━━ SOURCE INFORMATION

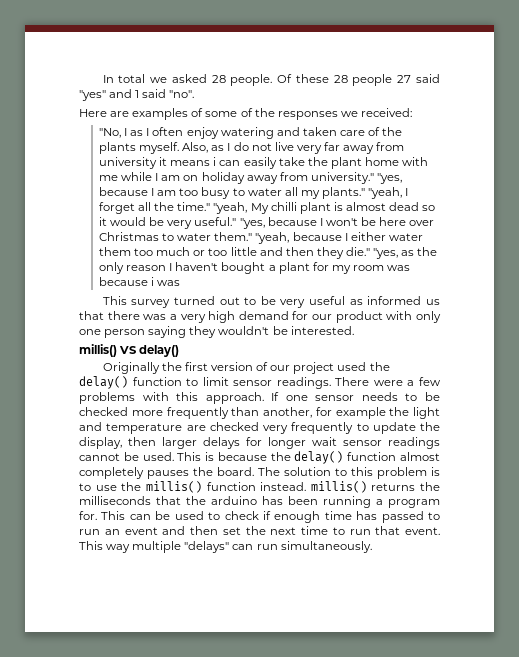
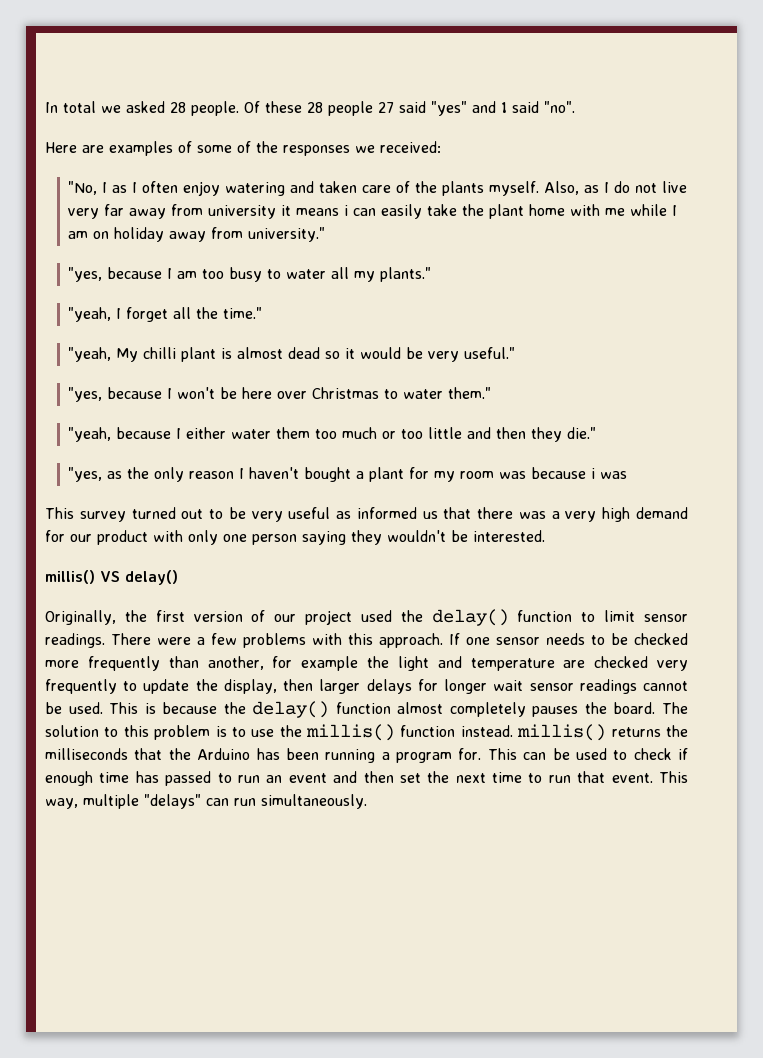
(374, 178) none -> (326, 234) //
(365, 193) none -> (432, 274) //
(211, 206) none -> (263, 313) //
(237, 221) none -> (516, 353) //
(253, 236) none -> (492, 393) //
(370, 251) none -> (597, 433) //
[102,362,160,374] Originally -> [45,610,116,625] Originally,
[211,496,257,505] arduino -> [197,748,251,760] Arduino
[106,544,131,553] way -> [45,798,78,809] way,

━━━━
━━ SOURCE INFORMATION

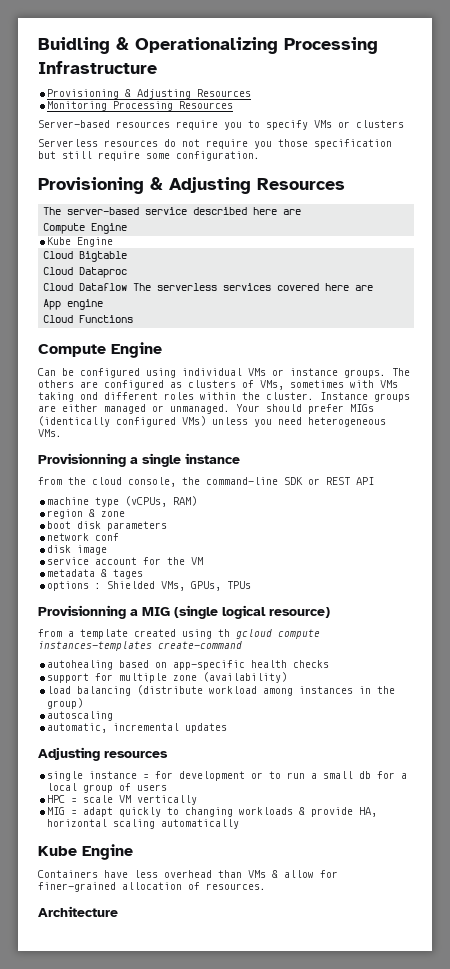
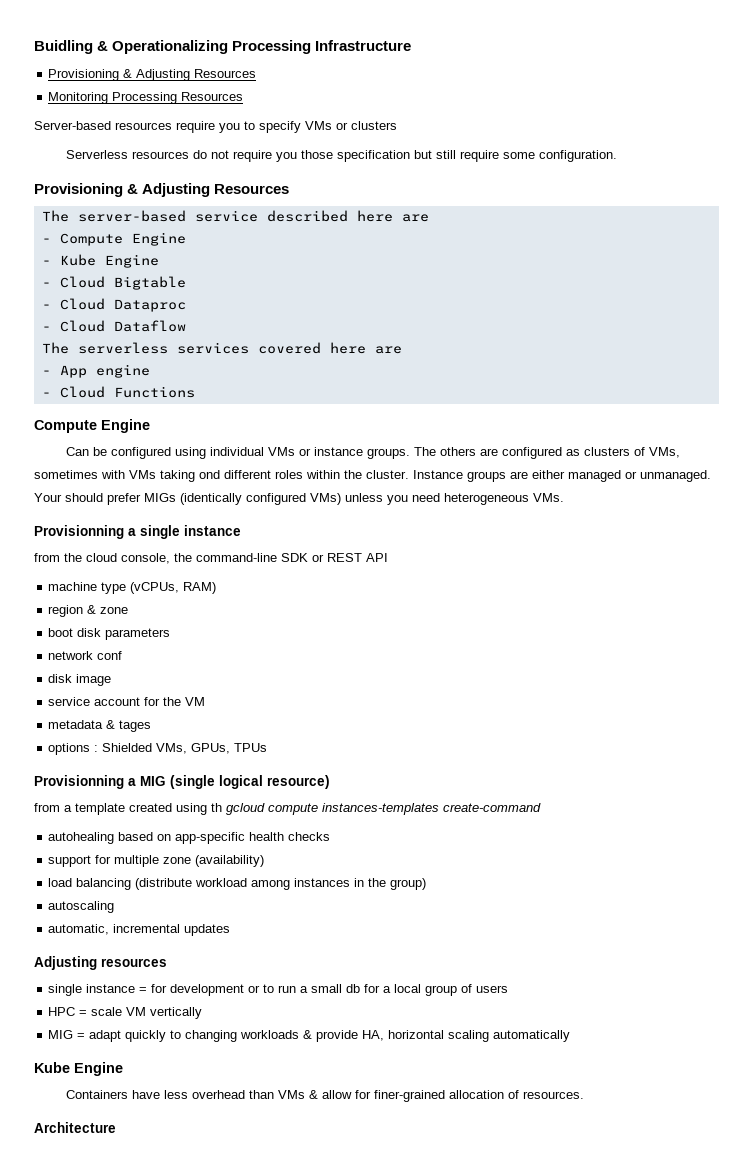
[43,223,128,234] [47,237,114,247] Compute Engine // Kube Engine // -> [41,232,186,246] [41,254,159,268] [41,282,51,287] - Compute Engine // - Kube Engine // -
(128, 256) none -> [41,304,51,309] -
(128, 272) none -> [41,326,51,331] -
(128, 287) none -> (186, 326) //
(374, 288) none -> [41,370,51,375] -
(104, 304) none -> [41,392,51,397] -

━━━━
━━ SOURCE INFORMATION

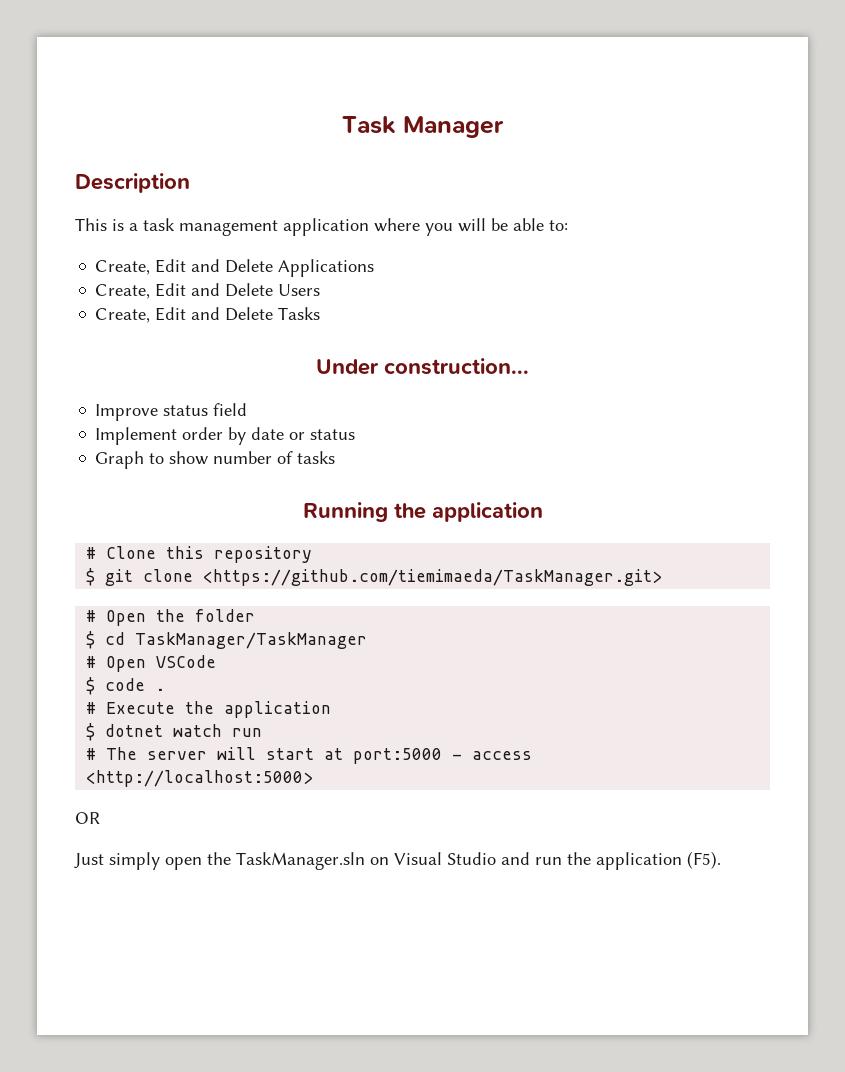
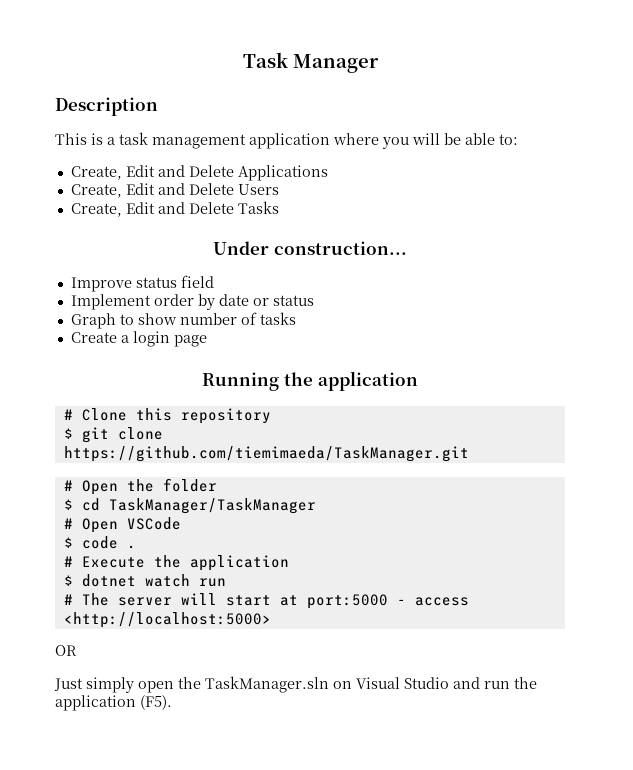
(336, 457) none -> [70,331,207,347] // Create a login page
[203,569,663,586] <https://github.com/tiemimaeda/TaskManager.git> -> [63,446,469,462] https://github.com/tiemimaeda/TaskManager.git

━━━━

Could you copy out every line in the material above that contains the string "none"?

(374, 178) none -> (326, 234) //
(365, 193) none -> (432, 274) //
(211, 206) none -> (263, 313) //
(237, 221) none -> (516, 353) //
(253, 236) none -> (492, 393) //
(370, 251) none -> (597, 433) //
(128, 256) none -> [41,304,51,309] -
(128, 272) none -> [41,326,51,331] -
(128, 287) none -> (186, 326) //
(374, 288) none -> [41,370,51,375] -
(104, 304) none -> [41,392,51,397] -
(336, 457) none -> [70,331,207,347] // Create a login page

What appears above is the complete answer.